Work required » Without including any pictures, copy every line below exactly.
══ Data provided
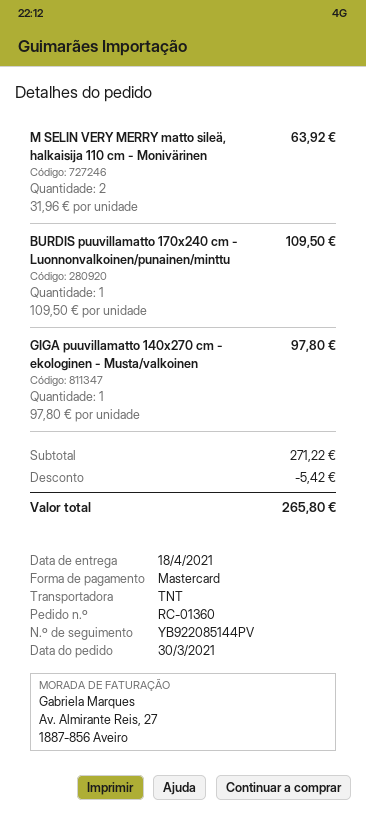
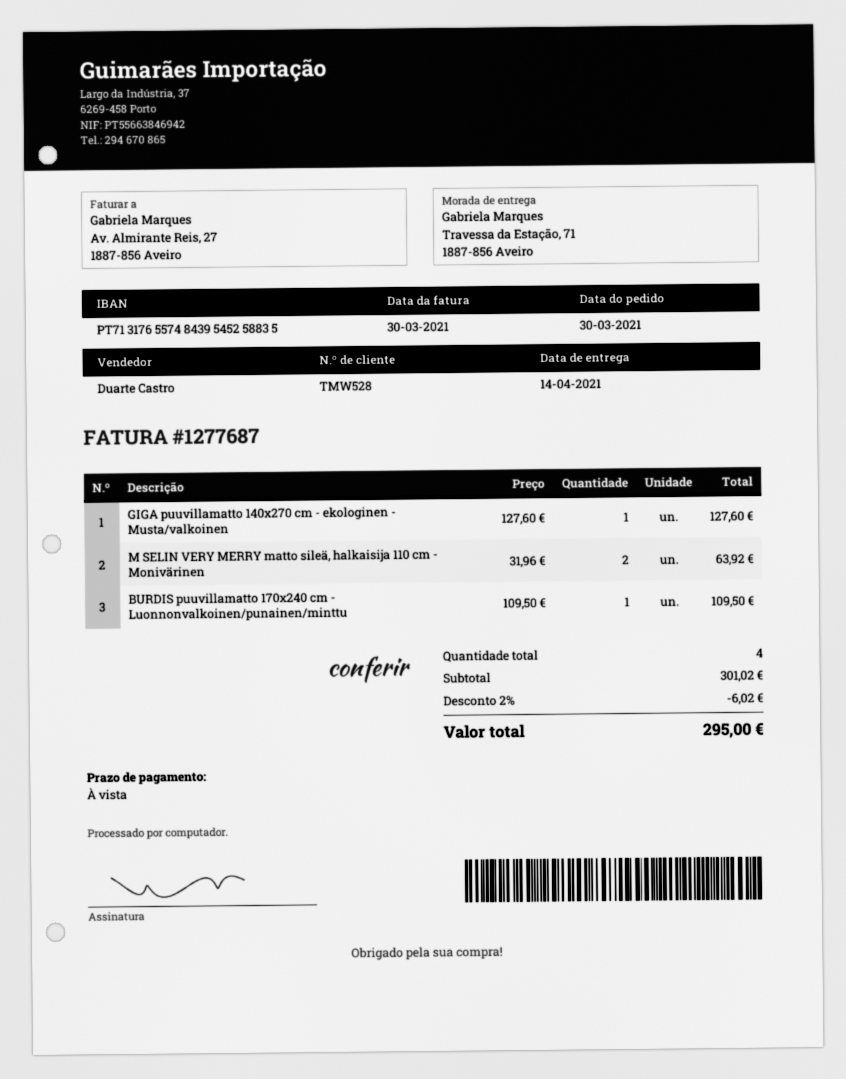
delivery date: 2021-04-18 -> 2021-04-14
GIGA puuvillamatto 140x270 cm - ekologinen - Musta/valkoinen: 1 x 97.80 = 97.80 -> 1 x 127.60 = 127.60
subtotal: 271.22 -> 301.02
discount: 5.42 -> 6.02
total: 265.80 -> 295.00

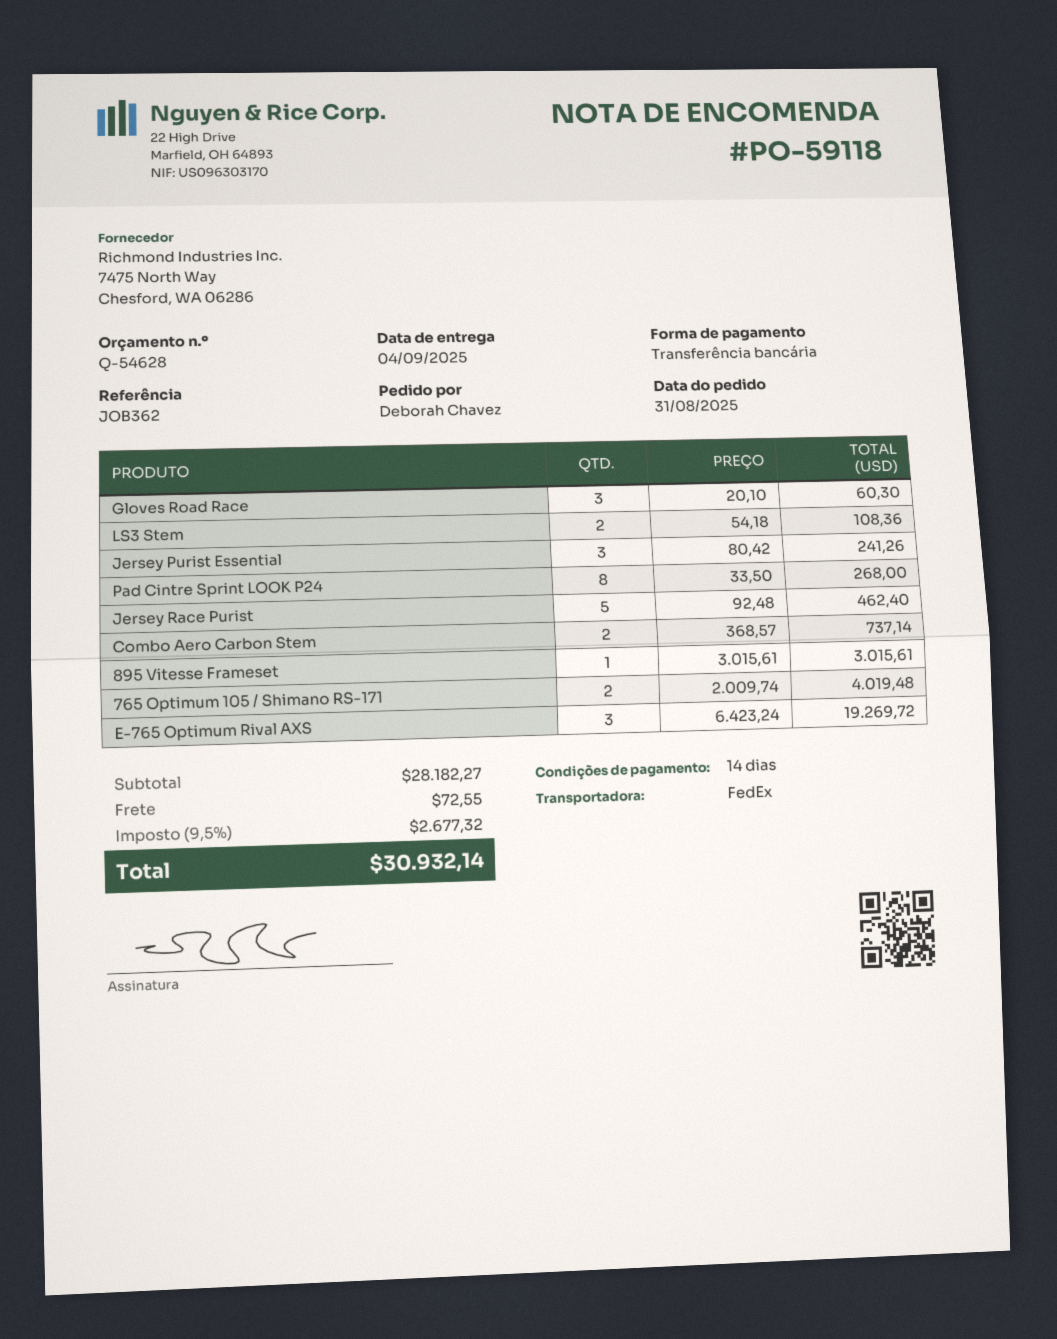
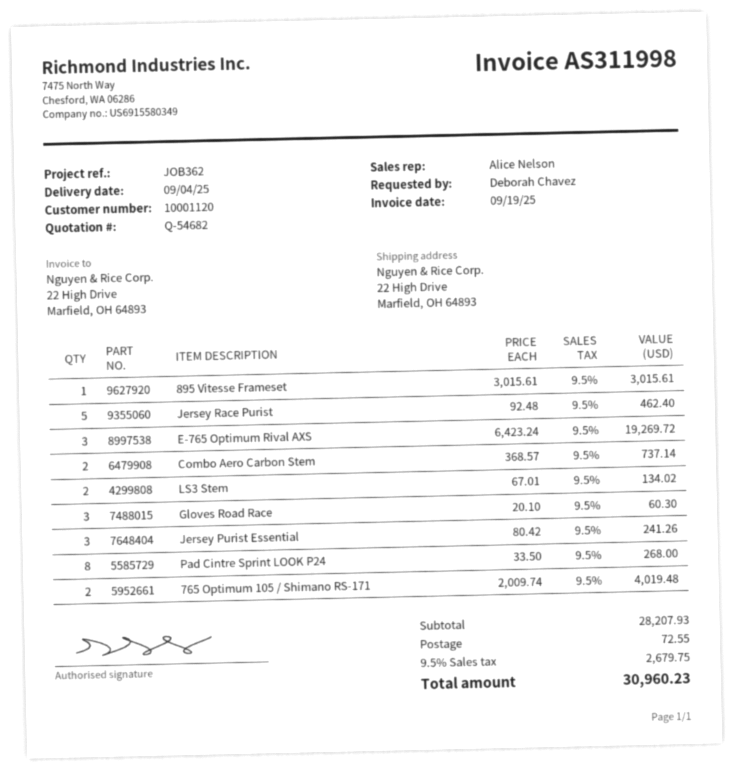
quote number: Q-54628 -> Q-54682
LS3 Stem: 2 x 54.18 = 108.36 -> 2 x 67.01 = 134.02
subtotal: 28182.27 -> 28207.93
tax: 9.5% = 2677.32 -> 9.5% = 2679.75
total: 30932.14 -> 30960.23

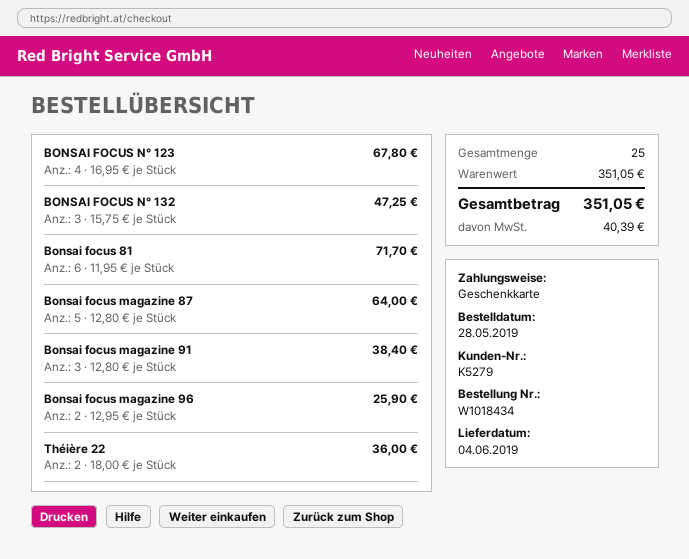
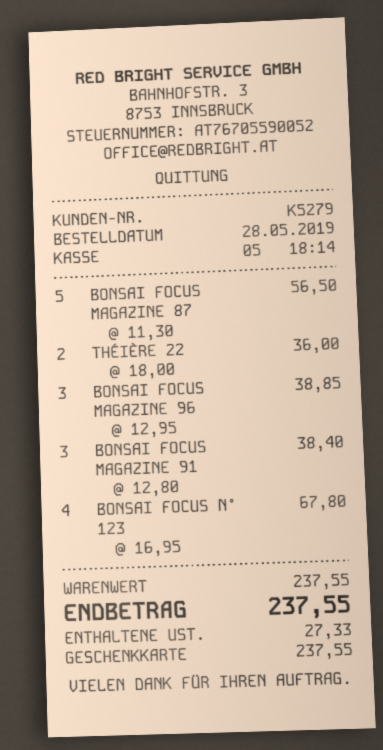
BONSAI FOCUS N° 132: 3 x 15.75 = 47.25 -> none
Bonsai focus 81: 6 x 11.95 = 71.70 -> none
Bonsai focus magazine 87: 5 x 12.80 = 64.00 -> 5 x 11.30 = 56.50
Bonsai focus magazine 96: 2 x 12.95 = 25.90 -> 3 x 12.95 = 38.85
subtotal: 351.05 -> 237.55
tax: 40.39 -> 27.33
total: 351.05 -> 237.55

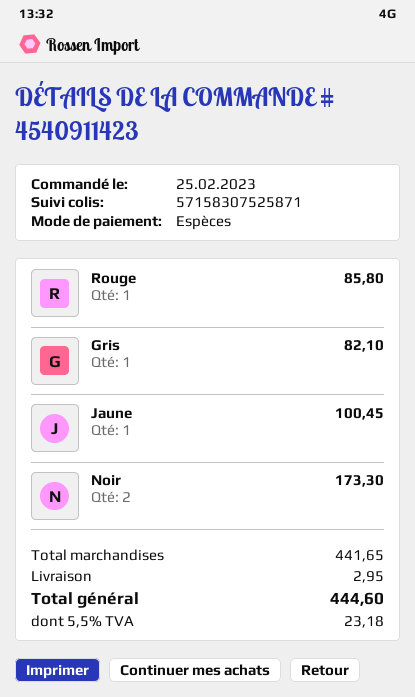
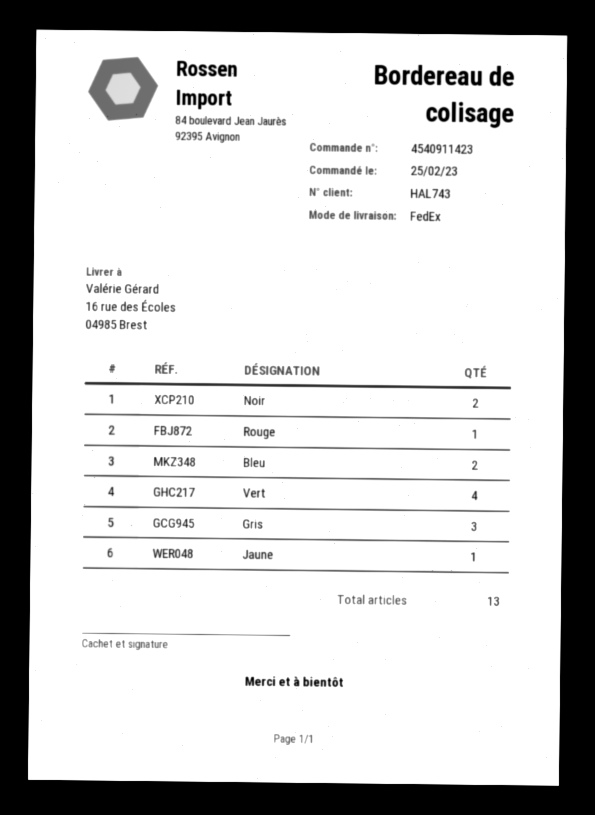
Gris: 1 -> 3
Bleu: none -> 2
Vert: none -> 4

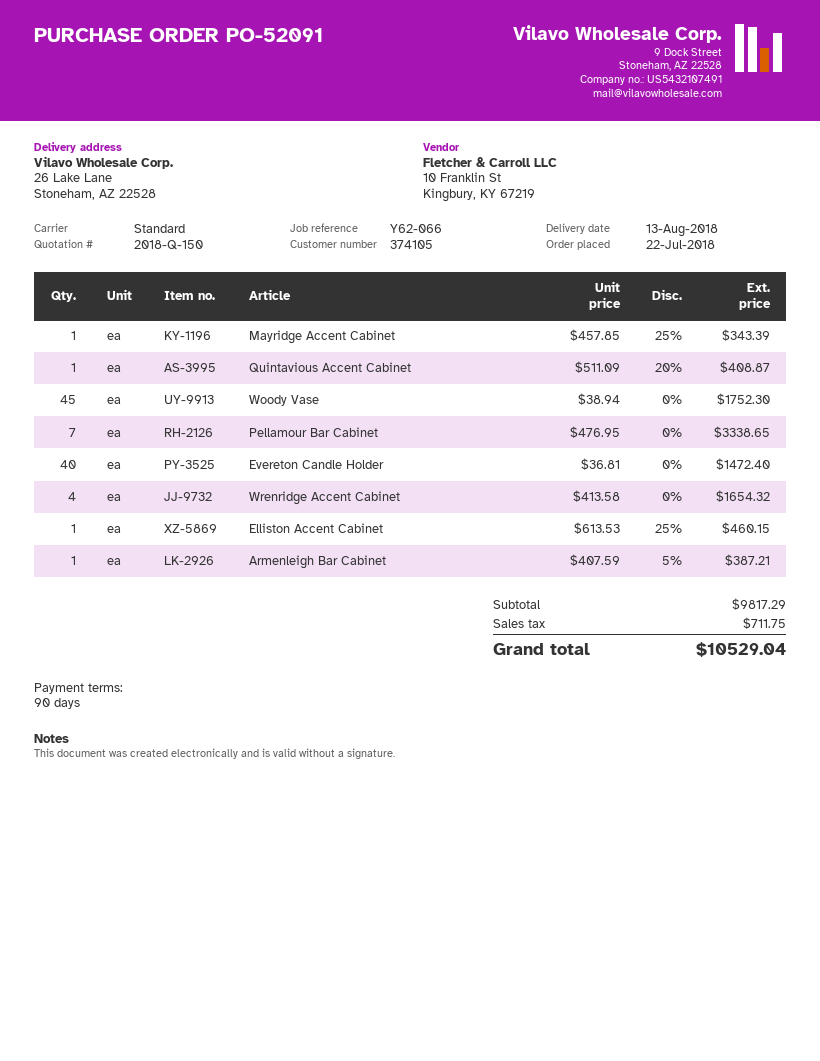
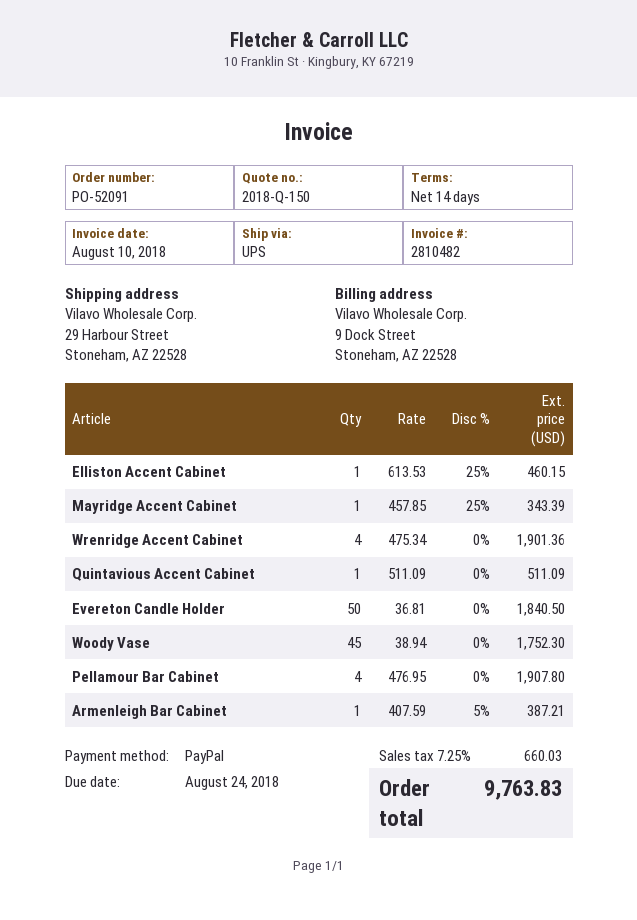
payment terms: 90 days -> 14 days
shipping method: standard -> UPS
ship to: 26 Lake Lane, Stoneham, AZ 22528 -> 29 Harbour Street, Stoneham, AZ 22528
Quintavious Accent Cabinet: 1 x 511.09 - 20% = 408.87 -> 1 x 511.09 = 511.09
Pellamour Bar Cabinet: 7 x 476.95 = 3338.65 -> 4 x 476.95 = 1907.80
Evereton Candle Holder: 40 x 36.81 = 1472.40 -> 50 x 36.81 = 1840.50
Wrenridge Accent Cabinet: 4 x 413.58 = 1654.32 -> 4 x 475.34 = 1901.36
tax: 711.75 -> 660.03
total: 10529.04 -> 9763.83

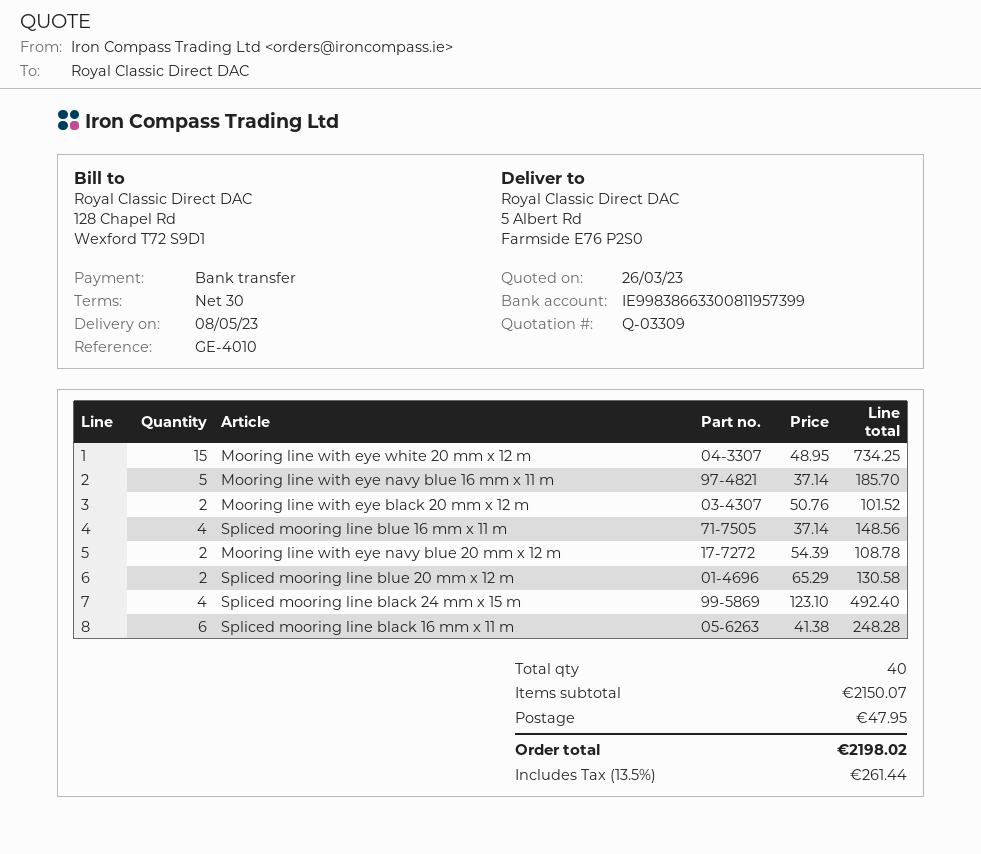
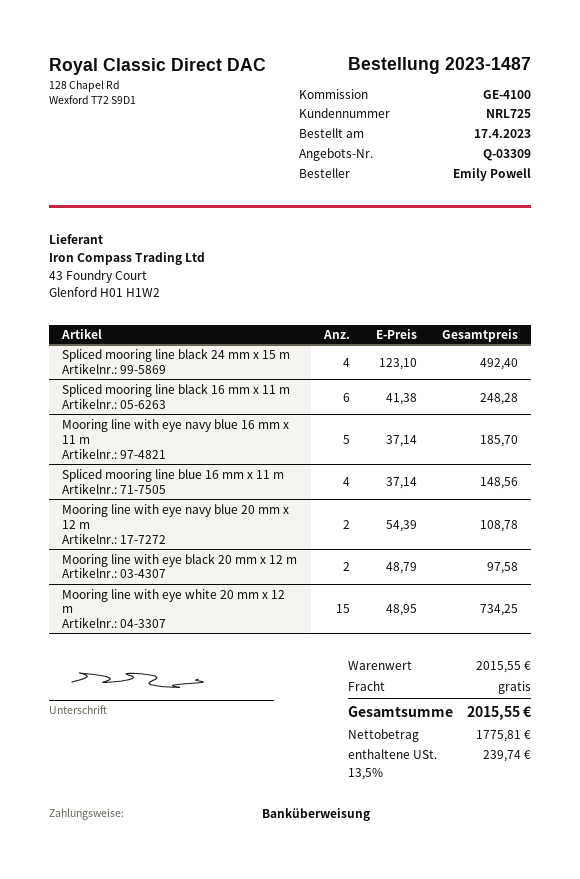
reference: GE-4010 -> GE-4100
Mooring line with eye black 20 mm x 12 m: 2 x 50.76 = 101.52 -> 2 x 48.79 = 97.58
Spliced mooring line blue 20 mm x 12 m: 2 x 65.29 = 130.58 -> none
subtotal: 2150.07 -> 2015.55
shipping: 47.95 -> 0.00
tax: 13.5% = 261.44 -> 13.5% = 239.74
total: 2198.02 -> 2015.55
════
Exercise response »
delivery date: 2021-04-18 -> 2021-04-14
GIGA puuvillamatto 140x270 cm - ekologinen - Musta/valkoinen: 1 x 97.80 = 97.80 -> 1 x 127.60 = 127.60
subtotal: 271.22 -> 301.02
discount: 5.42 -> 6.02
total: 265.80 -> 295.00

quote number: Q-54628 -> Q-54682
LS3 Stem: 2 x 54.18 = 108.36 -> 2 x 67.01 = 134.02
subtotal: 28182.27 -> 28207.93
tax: 9.5% = 2677.32 -> 9.5% = 2679.75
total: 30932.14 -> 30960.23

BONSAI FOCUS N° 132: 3 x 15.75 = 47.25 -> none
Bonsai focus 81: 6 x 11.95 = 71.70 -> none
Bonsai focus magazine 87: 5 x 12.80 = 64.00 -> 5 x 11.30 = 56.50
Bonsai focus magazine 96: 2 x 12.95 = 25.90 -> 3 x 12.95 = 38.85
subtotal: 351.05 -> 237.55
tax: 40.39 -> 27.33
total: 351.05 -> 237.55

Gris: 1 -> 3
Bleu: none -> 2
Vert: none -> 4

payment terms: 90 days -> 14 days
shipping method: standard -> UPS
ship to: 26 Lake Lane, Stoneham, AZ 22528 -> 29 Harbour Street, Stoneham, AZ 22528
Quintavious Accent Cabinet: 1 x 511.09 - 20% = 408.87 -> 1 x 511.09 = 511.09
Pellamour Bar Cabinet: 7 x 476.95 = 3338.65 -> 4 x 476.95 = 1907.80
Evereton Candle Holder: 40 x 36.81 = 1472.40 -> 50 x 36.81 = 1840.50
Wrenridge Accent Cabinet: 4 x 413.58 = 1654.32 -> 4 x 475.34 = 1901.36
tax: 711.75 -> 660.03
total: 10529.04 -> 9763.83

reference: GE-4010 -> GE-4100
Mooring line with eye black 20 mm x 12 m: 2 x 50.76 = 101.52 -> 2 x 48.79 = 97.58
Spliced mooring line blue 20 mm x 12 m: 2 x 65.29 = 130.58 -> none
subtotal: 2150.07 -> 2015.55
shipping: 47.95 -> 0.00
tax: 13.5% = 261.44 -> 13.5% = 239.74
total: 2198.02 -> 2015.55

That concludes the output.